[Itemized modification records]
Segment Open

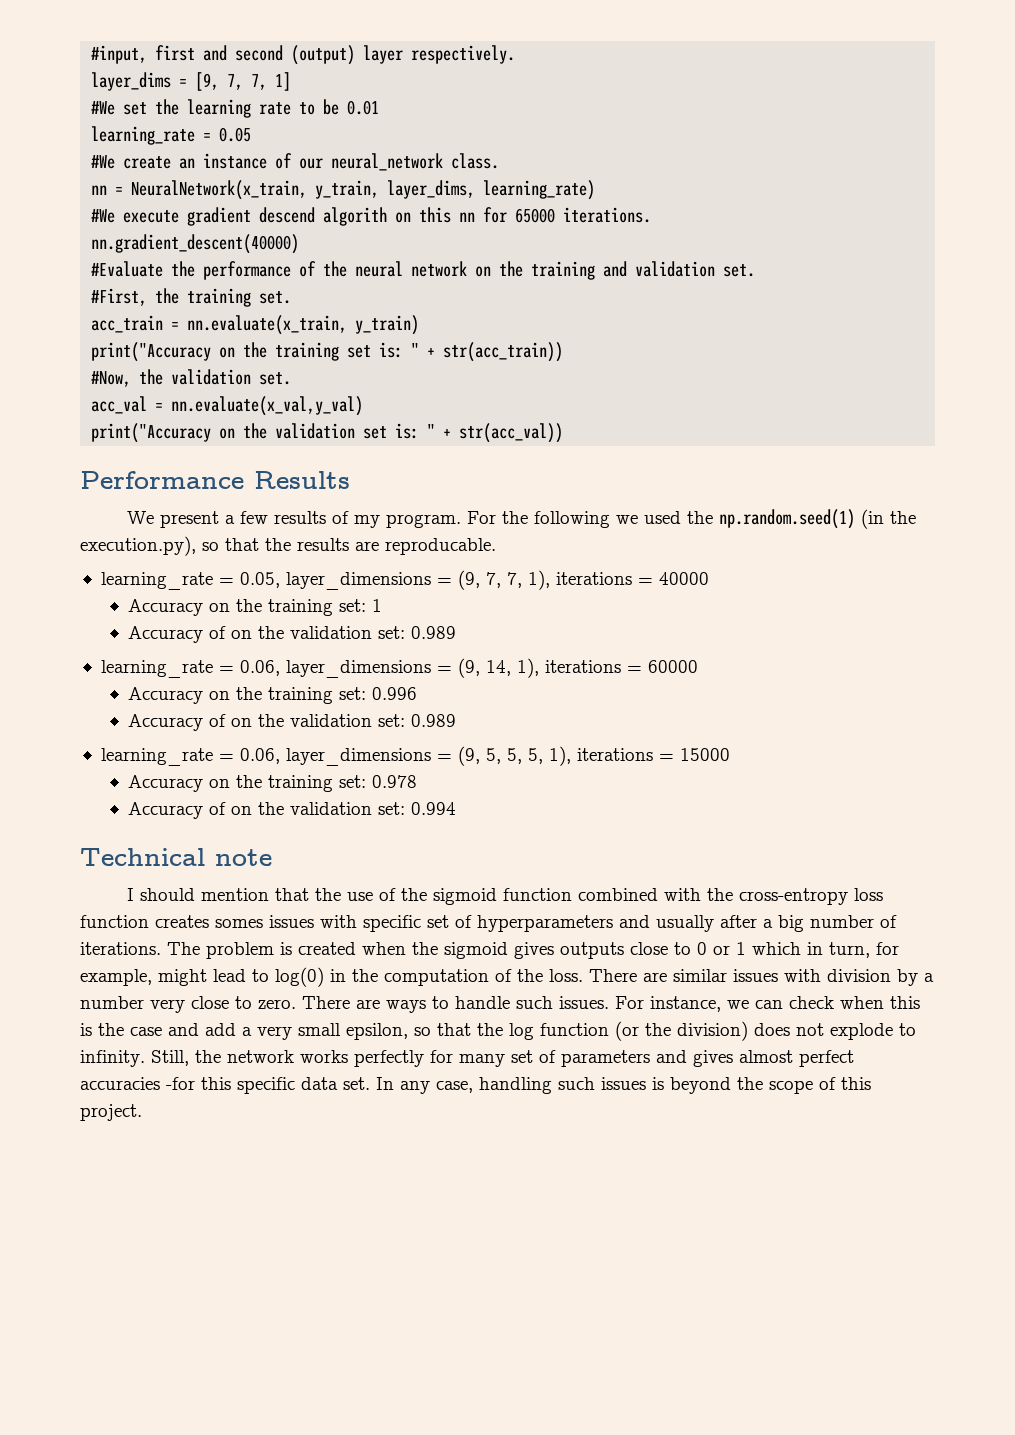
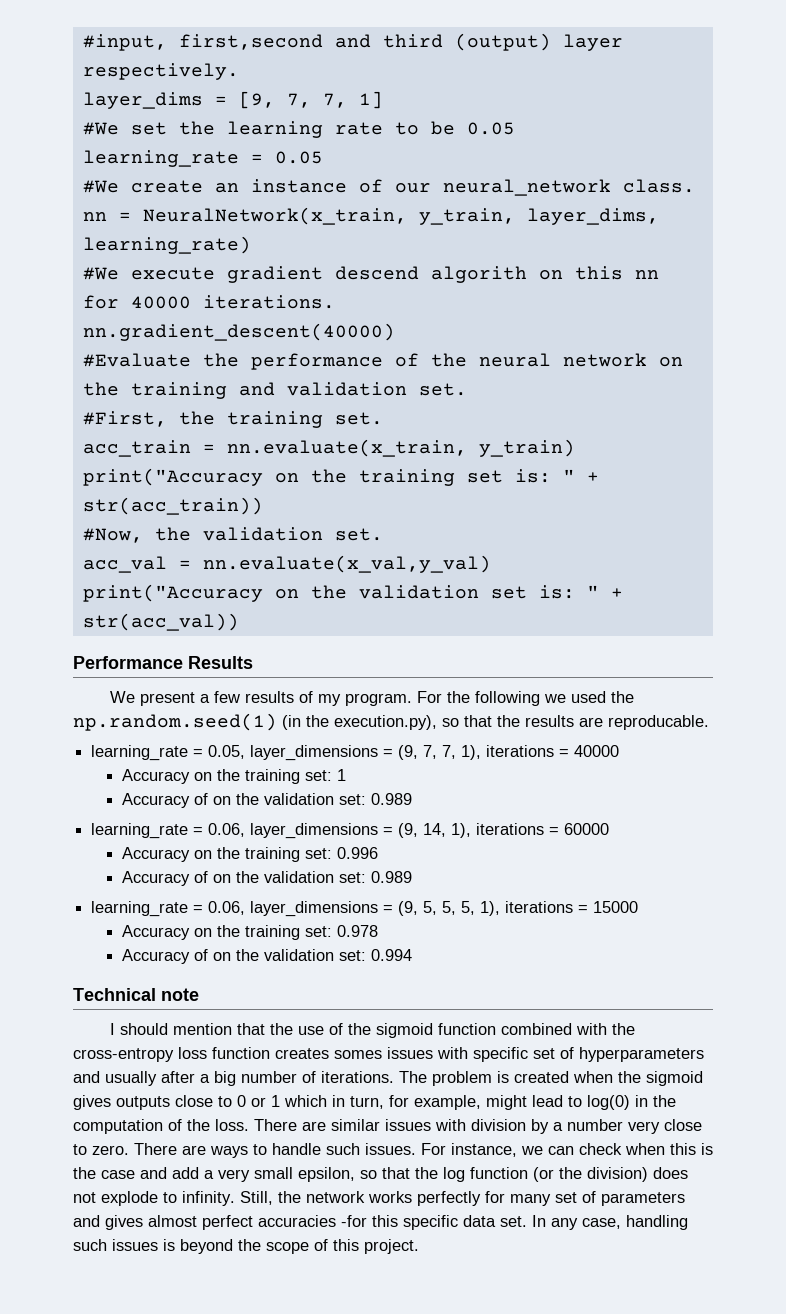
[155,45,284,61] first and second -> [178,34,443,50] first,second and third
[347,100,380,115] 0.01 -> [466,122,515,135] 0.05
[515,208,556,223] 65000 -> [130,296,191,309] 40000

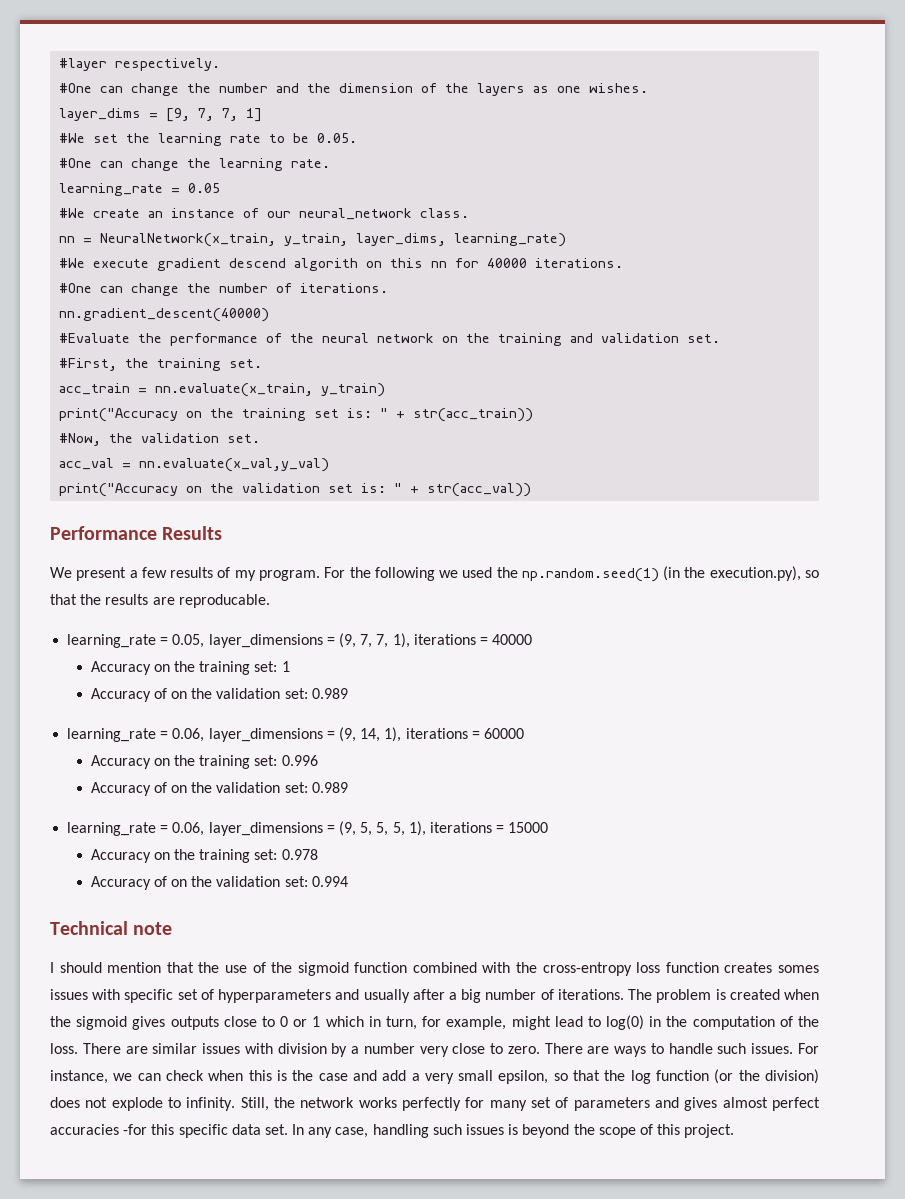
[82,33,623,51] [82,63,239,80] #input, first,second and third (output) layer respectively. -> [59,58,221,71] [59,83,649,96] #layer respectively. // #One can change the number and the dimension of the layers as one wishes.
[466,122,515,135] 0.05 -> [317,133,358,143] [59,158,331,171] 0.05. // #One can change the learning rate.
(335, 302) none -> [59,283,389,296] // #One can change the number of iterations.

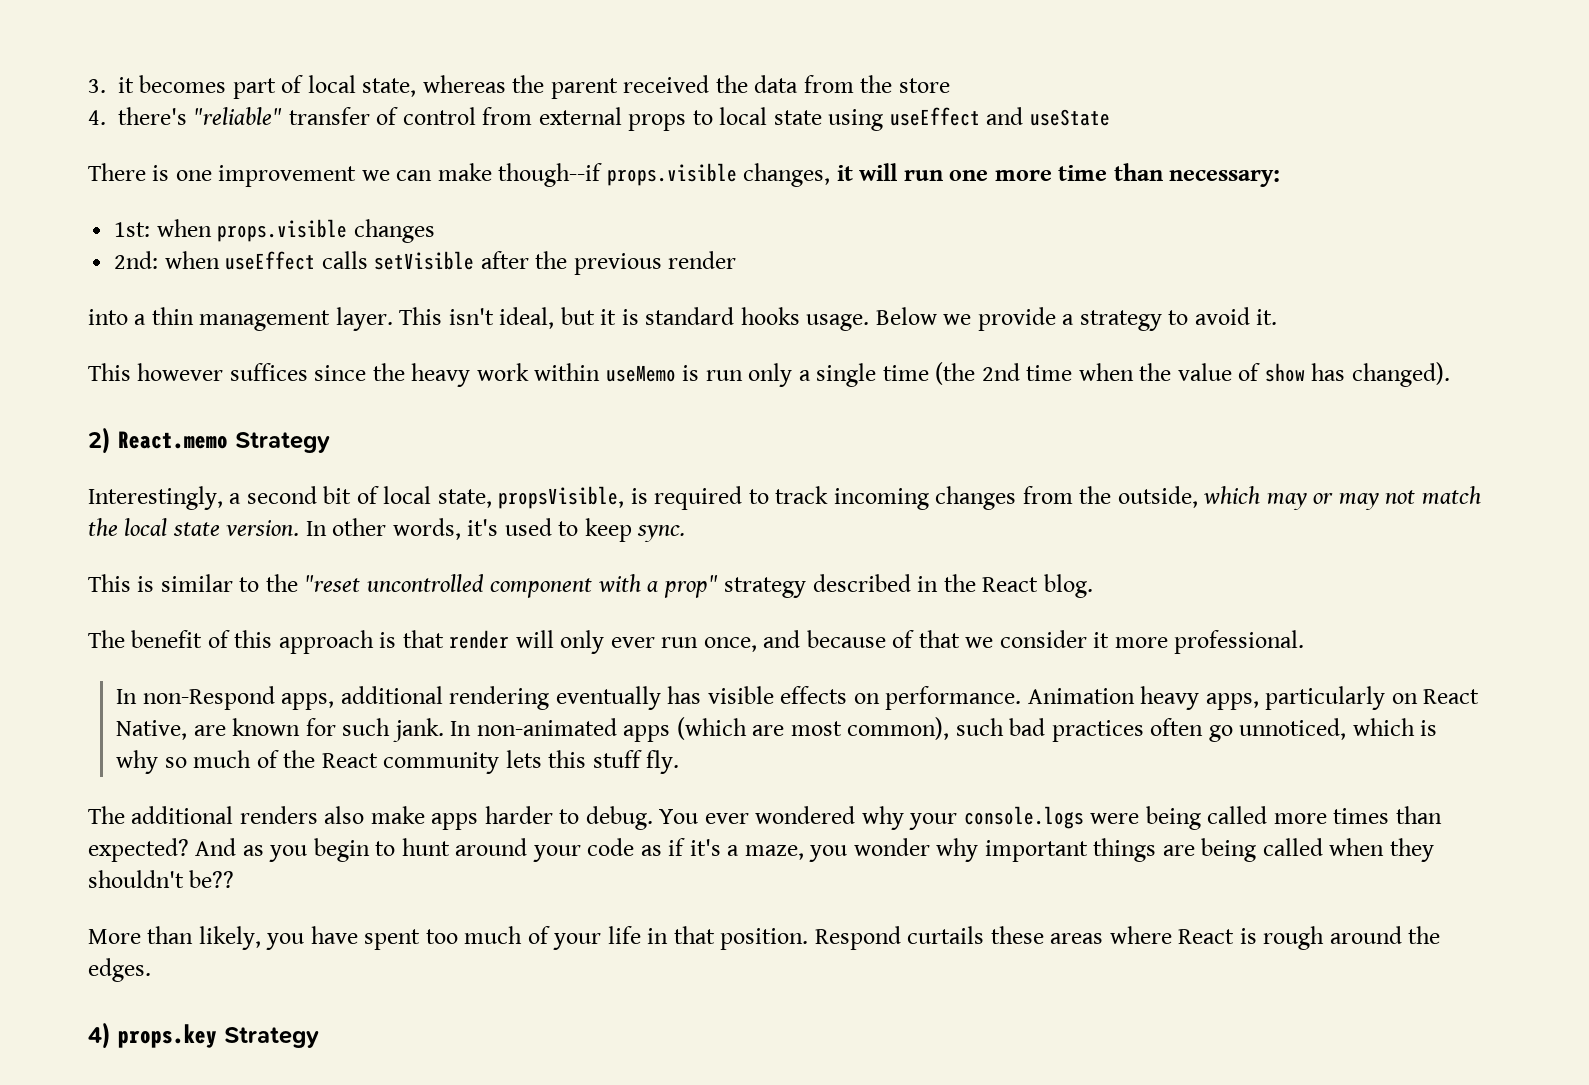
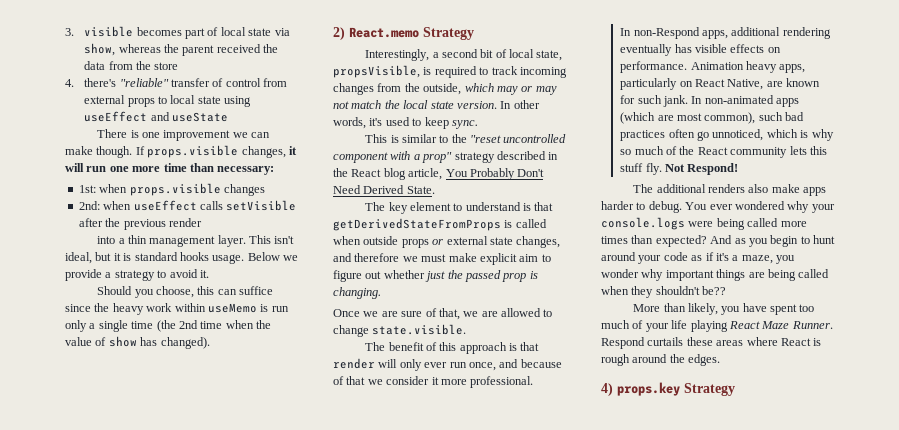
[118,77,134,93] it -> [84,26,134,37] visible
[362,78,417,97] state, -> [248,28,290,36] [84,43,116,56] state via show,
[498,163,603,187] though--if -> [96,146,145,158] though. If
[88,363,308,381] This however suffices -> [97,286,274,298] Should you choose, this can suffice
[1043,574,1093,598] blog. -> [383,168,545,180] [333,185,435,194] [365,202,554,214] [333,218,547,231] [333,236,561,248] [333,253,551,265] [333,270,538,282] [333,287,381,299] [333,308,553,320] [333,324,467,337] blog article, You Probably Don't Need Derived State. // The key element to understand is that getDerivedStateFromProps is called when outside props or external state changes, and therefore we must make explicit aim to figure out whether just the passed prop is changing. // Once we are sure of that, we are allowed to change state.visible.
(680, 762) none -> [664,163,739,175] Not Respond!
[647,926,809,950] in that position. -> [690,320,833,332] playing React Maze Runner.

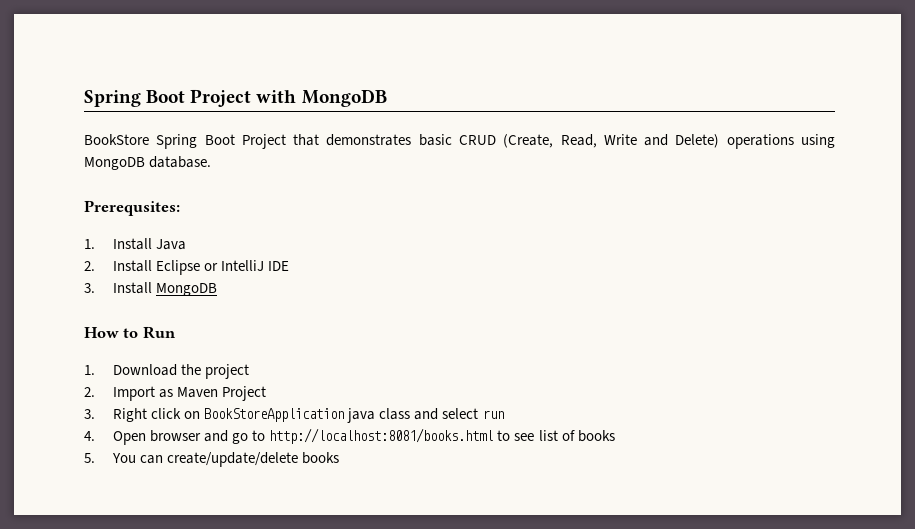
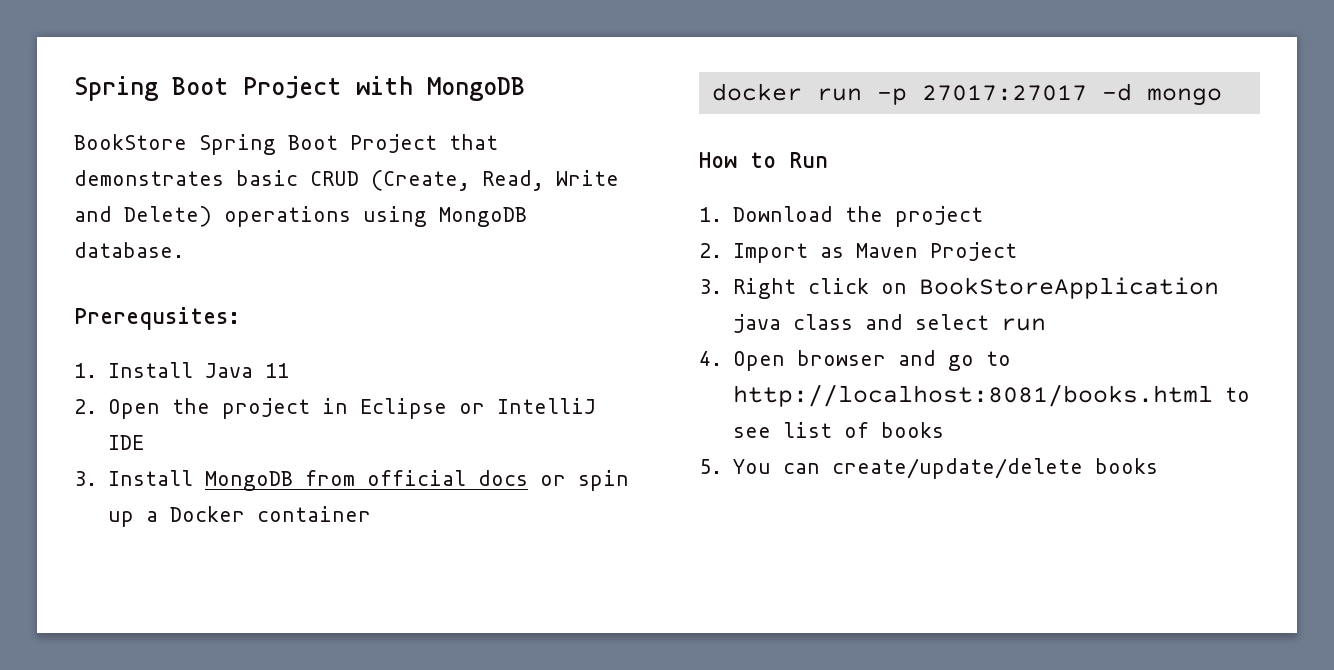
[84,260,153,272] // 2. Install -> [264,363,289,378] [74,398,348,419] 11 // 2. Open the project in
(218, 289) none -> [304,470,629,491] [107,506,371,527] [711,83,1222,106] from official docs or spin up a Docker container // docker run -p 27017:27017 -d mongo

Segment Closed

__What you will do__:
Return each line of the data above that includes the word "second".

__Response to the task__:
[155,45,284,61] first and second -> [178,34,443,50] first,second and third
[82,33,623,51] [82,63,239,80] #input, first,second and third (output) layer respectively. -> [59,58,221,71] [59,83,649,96] #layer respectively. // #One can change the number and the dimension of the layers as one wishes.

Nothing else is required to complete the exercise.